Littler boy is out of school for the week, so I took the week off so we could just hang out and do stuff together. He has a lot of fun ideas, and we are enjoying each other’s company. He did Pilates with me today, and tomorrow, he wants to cut a water bottle in half and put rocks in it. Ooooookay. Normally I would have said no, that makes too much mess, whatever, but I’m really working on saying “yes” whenever I can.
I also heard a thing on NPR about someone talking about how a mother’s hand is always the symbol of nurturing. I don’t have a single memory of my mom that could be described as “nurturing.” I don’t want that for my kids.
I think after the new year I’m going to work on not raising my voice- at all, with the kids. When I hear men talk about their mothers as being gentle and kind, but firm, I totally want my boys to describe me that way. Right now, I think my boys, once men, would say, “She meant well, but had very little patience”
plum has written 8 entries about this goal
We’re have our Annual Meeting this Friday for the family, and that means allowance goes up, some rules get relaxed, and two little boys get a little happier. They barely even notice the amount of chores increasing! :)
Today it was just me and my stepson. Husband was working, my other boy was at his dad’s, so it was a rare occasion for the two of us alone. We went to a puppet show, I bought him a puppet because I’m a total sucker when it comes to that kid. We had a good time, and I totally melt every time he says, “I need to tell you something. I love you”
This morning, on the way to preschool:
“Why do we have to die?”
“When we’re in heaven, I guess our eyes will still be closed, because we’ll be dead, right?” and
“I bet Grandma will be in heaven soon. She’s pretty old”
7 o’clock is a little early for me to have that come out of nowhere. Great, well-thought, biblically sound responses came to me all day long, but early in the morning, when DEATH is on my four-year-old’s mind after a nice bowl of Honey Nut Cheerios, I was at a bit of a loss.
The boys get 15 minutes of “talking” with each other before they go to sleep. We set a timer, and they are quiet when it goes off. Well, tonight they aren’t “talking” so much as making fake fart sounds and laughing hysterically. I’m pretending not to notice, they’re laughing harder than I’ve heard them laugh all week. Fart away, guys.
We had a fun night, we took a walk to the ice cream shop after dinner. The boys are always pretending to be chased by a “Mommy” which is a cross between a mummy and a zombie, I think, and so we ran and ran from the “mommy” and giggled and had fun. The boys were angels, and picked up trash on the way, made funny jokes that weren’t about passing gas- good times.

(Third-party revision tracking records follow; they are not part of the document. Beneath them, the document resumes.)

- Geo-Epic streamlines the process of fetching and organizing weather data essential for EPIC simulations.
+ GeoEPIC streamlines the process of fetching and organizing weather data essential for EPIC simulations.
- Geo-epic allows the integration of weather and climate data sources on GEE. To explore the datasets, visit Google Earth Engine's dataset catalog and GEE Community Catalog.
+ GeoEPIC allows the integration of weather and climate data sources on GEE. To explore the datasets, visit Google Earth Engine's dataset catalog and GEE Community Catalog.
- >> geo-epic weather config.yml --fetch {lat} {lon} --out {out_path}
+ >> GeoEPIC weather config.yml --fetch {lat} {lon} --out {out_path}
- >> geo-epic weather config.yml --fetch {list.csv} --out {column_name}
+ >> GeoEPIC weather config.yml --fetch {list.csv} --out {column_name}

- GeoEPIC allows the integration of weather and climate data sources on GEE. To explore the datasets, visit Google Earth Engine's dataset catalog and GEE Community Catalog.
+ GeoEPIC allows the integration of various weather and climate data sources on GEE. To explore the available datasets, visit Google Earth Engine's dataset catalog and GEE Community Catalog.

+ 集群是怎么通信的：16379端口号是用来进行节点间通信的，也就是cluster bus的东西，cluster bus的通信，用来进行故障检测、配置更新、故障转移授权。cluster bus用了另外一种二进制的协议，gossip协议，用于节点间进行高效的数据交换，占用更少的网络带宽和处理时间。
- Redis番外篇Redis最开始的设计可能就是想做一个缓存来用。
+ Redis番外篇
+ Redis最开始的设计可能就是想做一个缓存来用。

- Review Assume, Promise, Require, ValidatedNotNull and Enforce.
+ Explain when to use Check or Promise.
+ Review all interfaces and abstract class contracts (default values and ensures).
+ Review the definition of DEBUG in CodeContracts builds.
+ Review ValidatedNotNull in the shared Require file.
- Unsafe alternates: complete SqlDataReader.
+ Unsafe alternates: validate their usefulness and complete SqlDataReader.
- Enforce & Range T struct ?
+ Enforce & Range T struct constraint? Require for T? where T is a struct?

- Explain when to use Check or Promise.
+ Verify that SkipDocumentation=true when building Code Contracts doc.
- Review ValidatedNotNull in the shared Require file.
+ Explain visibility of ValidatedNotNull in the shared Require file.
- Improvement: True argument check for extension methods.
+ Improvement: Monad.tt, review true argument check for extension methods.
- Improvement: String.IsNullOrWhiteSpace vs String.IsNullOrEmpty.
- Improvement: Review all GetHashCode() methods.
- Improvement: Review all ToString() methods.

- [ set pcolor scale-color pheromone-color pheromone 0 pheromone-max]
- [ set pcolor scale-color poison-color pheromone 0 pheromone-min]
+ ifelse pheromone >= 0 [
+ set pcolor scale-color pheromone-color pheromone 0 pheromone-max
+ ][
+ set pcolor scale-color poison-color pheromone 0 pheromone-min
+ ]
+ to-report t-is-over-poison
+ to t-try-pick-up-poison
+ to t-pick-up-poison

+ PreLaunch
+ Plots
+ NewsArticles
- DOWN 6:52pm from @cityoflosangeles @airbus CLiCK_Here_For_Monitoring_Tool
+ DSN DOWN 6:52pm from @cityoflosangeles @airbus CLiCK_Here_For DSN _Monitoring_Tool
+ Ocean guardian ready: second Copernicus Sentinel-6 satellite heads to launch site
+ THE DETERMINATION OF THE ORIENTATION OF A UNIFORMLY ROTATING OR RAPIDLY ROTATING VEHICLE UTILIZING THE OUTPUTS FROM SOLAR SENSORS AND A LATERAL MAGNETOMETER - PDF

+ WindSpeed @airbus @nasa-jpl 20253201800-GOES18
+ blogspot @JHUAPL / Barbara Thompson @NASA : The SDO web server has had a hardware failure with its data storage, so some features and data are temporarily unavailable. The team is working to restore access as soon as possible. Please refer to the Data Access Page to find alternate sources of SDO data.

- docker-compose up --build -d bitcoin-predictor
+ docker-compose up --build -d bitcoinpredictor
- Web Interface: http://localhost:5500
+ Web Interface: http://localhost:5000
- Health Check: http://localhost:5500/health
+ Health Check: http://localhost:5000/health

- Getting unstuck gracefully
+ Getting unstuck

I got to thinking about why I respect and admire one of my parents and not the other. One of my parents is honest, responsible, well-read, disciplined and some other adjective I can’t put into words, but means never makes stupid decisions, doesn’t act impulsively, whatever.
My other parent is ruled by emotion, is selfish, lazy, takes no personal responsibility, doesn’t grow or learn anything new, is a slob, physically and emotionally.
If I need really good advice, I got to the first parent. The other one is warmer and more open, but if I say, “I’ve got a problem” all I will hear back is “I do too, but mine’s worse, let me tell you about it”
I want my boys to think of me when they need advice. I want to have a wide base of knowledge and experiences: intellectual, religious, cultural. I want them to use the right fork, know how to tip a valet, make a mean chili, invest in the stock market, choose their life partners well, go on mission trips to Africa, and do anything they want to because I somehow modeled it for them correctly and taught them without being an overbearing psycho about it. It’s just such a weird balance. Good thing they’re four, and I have a little time to work on it. Now, which fork is that again. . .
I feel like my default response is “no” but sometimes they’re asking to do cool, unusual things, and I knee-jerk a “no” when I should just say yes. I’m going to work on that this year. These guys are smarter and cooler than I give them credit for.